WORK REQUEST » In the data, find each line where the word "Edge" appears and list that line.

Version comparison data »
• • •

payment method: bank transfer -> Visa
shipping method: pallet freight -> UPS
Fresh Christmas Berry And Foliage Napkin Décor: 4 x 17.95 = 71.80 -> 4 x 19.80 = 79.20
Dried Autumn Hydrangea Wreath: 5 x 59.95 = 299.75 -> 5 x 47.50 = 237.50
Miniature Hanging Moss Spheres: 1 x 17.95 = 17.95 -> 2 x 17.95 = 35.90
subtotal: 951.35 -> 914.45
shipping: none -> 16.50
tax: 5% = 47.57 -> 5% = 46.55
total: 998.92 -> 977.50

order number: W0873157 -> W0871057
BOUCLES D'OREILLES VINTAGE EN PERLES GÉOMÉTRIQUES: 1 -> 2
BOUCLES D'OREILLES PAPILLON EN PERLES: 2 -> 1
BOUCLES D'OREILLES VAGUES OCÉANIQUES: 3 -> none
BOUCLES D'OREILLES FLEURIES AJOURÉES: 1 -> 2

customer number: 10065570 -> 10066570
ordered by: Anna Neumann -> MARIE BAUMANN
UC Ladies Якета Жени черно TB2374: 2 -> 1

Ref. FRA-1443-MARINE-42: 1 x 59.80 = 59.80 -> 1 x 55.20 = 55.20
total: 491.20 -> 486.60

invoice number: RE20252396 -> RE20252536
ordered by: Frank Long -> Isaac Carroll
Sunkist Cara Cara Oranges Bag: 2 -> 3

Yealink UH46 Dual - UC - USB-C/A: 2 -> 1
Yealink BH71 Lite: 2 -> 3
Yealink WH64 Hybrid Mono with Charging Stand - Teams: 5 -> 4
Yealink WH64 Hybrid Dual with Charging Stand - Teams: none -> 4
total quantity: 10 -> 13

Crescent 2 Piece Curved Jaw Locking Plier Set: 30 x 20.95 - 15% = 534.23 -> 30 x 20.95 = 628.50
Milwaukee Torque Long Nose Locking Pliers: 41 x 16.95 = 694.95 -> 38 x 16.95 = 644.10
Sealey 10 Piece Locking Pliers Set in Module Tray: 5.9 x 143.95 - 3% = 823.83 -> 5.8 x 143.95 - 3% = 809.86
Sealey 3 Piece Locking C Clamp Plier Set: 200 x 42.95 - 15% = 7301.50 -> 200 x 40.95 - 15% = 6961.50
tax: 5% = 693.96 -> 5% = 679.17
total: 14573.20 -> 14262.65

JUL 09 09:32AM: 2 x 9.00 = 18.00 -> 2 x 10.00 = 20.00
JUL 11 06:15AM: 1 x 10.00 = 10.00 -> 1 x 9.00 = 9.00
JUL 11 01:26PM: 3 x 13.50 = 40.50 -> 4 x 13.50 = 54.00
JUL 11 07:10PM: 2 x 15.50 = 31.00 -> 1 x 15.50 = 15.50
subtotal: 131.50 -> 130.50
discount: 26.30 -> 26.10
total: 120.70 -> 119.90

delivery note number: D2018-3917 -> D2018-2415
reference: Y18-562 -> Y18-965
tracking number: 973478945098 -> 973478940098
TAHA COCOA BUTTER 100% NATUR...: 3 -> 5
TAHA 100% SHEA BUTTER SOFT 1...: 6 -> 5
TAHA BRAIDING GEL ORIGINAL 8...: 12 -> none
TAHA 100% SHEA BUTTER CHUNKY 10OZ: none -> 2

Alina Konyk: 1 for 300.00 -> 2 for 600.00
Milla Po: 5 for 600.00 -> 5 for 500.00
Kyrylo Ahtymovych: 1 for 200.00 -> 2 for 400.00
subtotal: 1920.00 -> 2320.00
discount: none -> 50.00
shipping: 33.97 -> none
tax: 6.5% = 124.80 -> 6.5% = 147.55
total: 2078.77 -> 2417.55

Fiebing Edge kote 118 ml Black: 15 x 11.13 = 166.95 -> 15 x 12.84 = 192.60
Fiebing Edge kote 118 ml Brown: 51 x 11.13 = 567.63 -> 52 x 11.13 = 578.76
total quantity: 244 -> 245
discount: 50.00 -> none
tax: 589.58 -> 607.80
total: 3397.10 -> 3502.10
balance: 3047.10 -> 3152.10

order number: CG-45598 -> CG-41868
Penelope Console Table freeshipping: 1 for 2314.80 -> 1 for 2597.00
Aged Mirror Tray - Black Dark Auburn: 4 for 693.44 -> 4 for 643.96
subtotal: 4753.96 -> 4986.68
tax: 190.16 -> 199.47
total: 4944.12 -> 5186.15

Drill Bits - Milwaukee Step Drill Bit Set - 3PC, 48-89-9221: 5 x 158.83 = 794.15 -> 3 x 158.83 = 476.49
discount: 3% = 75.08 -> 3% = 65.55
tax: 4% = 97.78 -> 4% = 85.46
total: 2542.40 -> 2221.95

• • •

ANSWER TO THE EXERCISE »
Fiebing Edge kote 118 ml Black: 15 x 11.13 = 166.95 -> 15 x 12.84 = 192.60
Fiebing Edge kote 118 ml Brown: 51 x 11.13 = 567.63 -> 52 x 11.13 = 578.76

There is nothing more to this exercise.